> **ACTION ITEM**: Whenever a line in the entries below contains "column", copy that line.

> **PROVIDED DATA**:

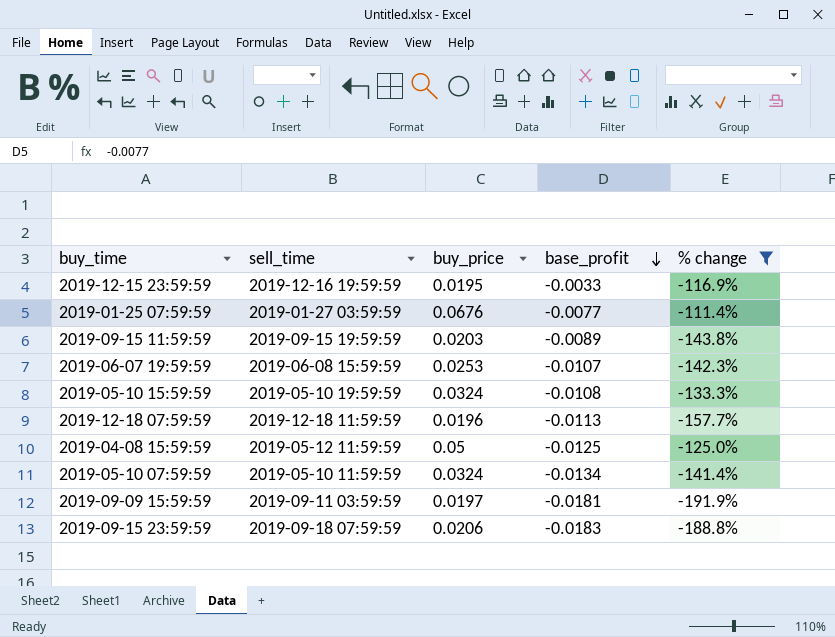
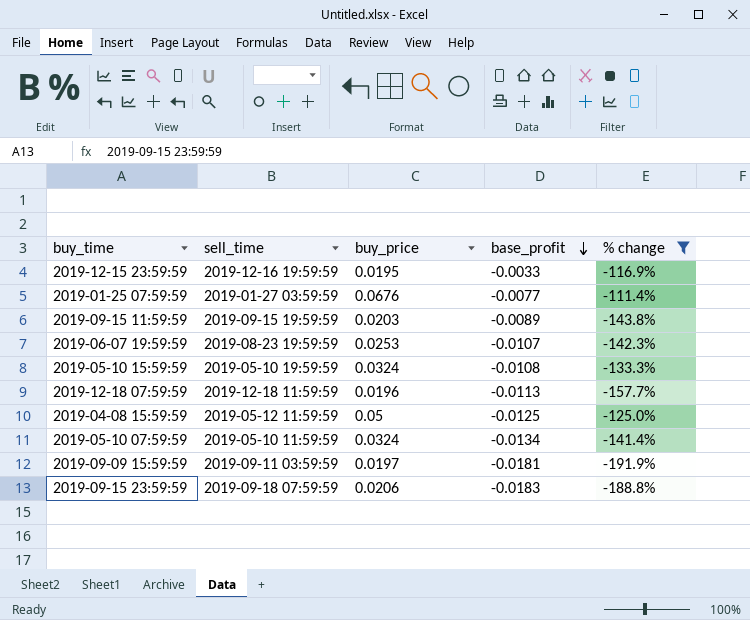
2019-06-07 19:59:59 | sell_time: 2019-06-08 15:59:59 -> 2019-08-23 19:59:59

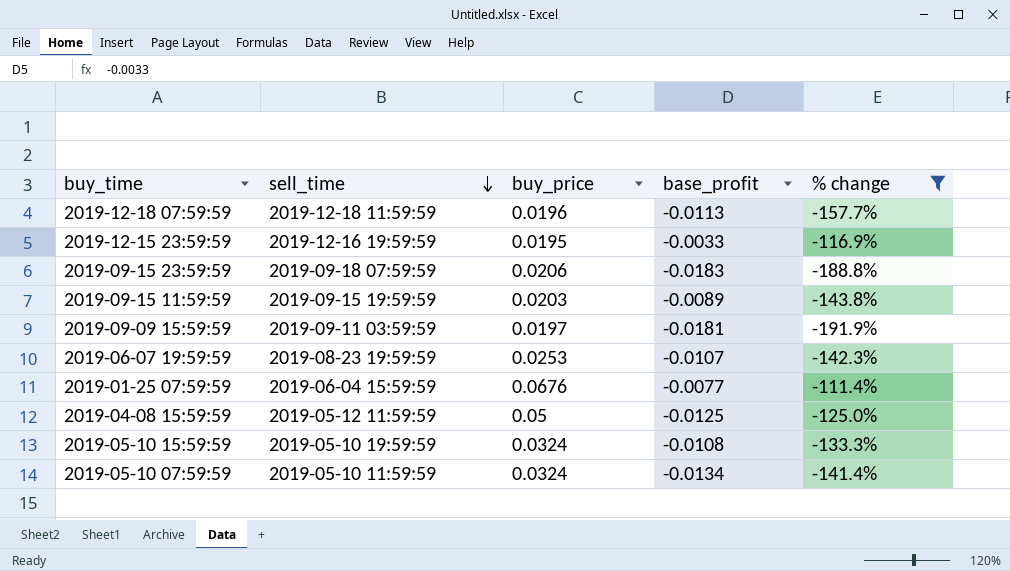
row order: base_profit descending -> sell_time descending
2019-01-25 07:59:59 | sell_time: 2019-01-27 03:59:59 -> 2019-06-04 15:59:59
* * *
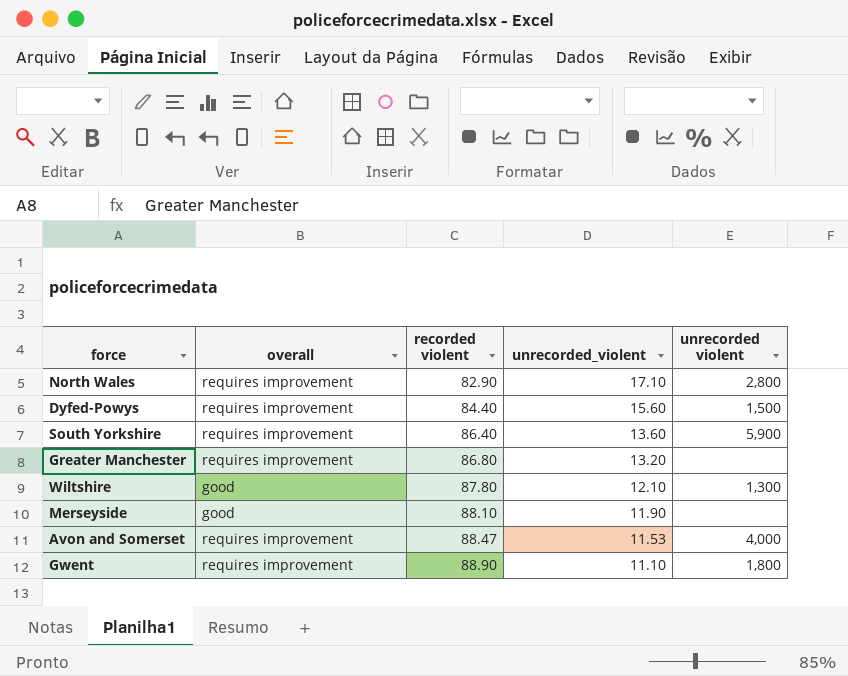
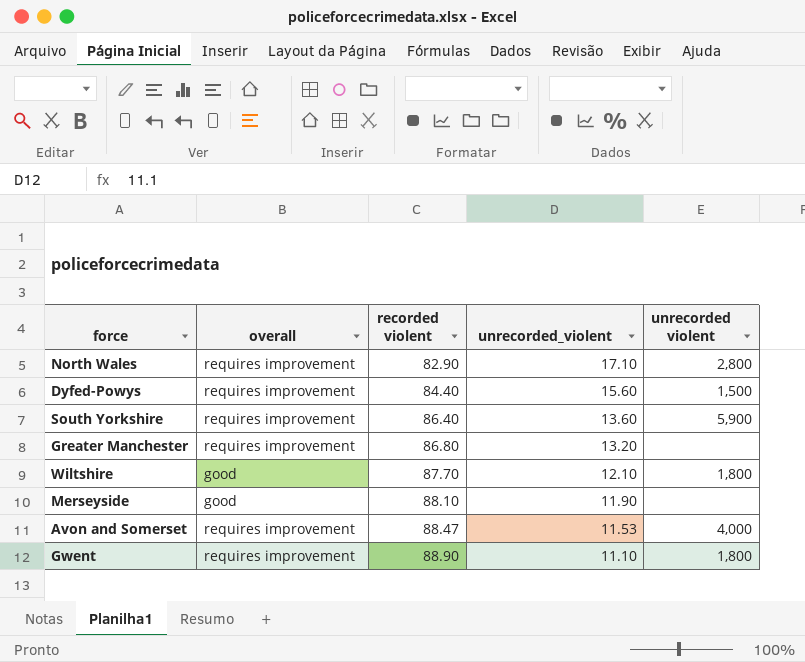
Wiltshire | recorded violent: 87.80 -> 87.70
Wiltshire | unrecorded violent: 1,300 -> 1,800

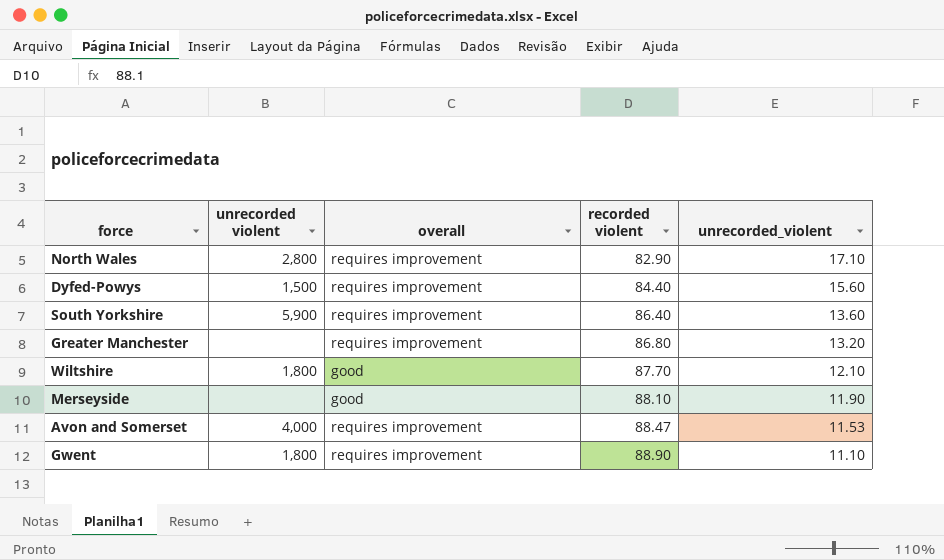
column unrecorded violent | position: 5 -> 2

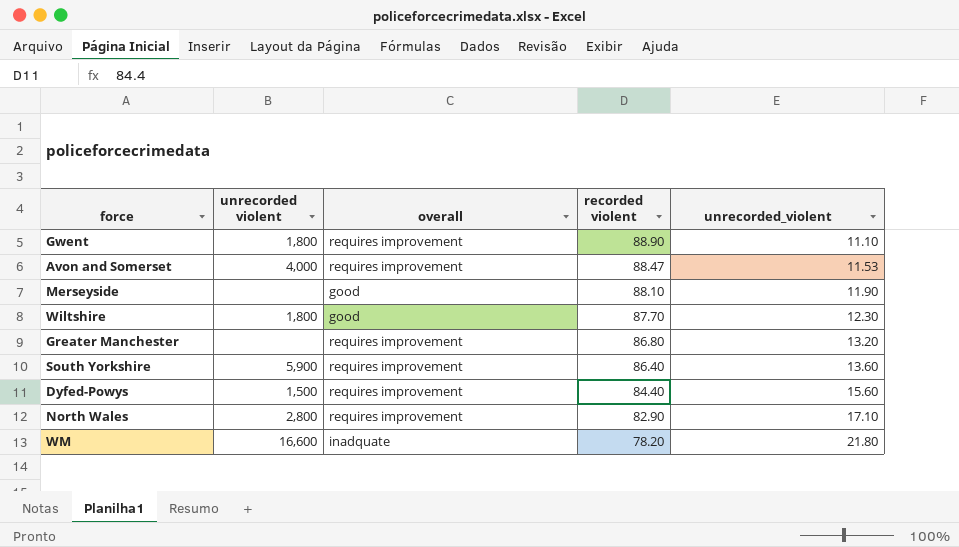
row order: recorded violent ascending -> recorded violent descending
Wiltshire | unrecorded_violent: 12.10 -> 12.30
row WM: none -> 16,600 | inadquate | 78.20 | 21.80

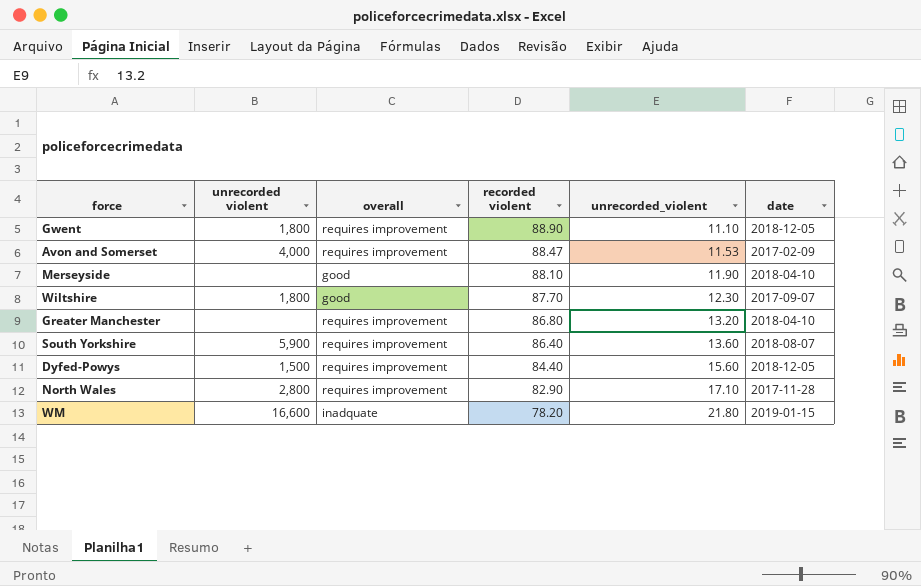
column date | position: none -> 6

> **ANSWER AREA**:
column unrecorded violent | position: 5 -> 2
column date | position: none -> 6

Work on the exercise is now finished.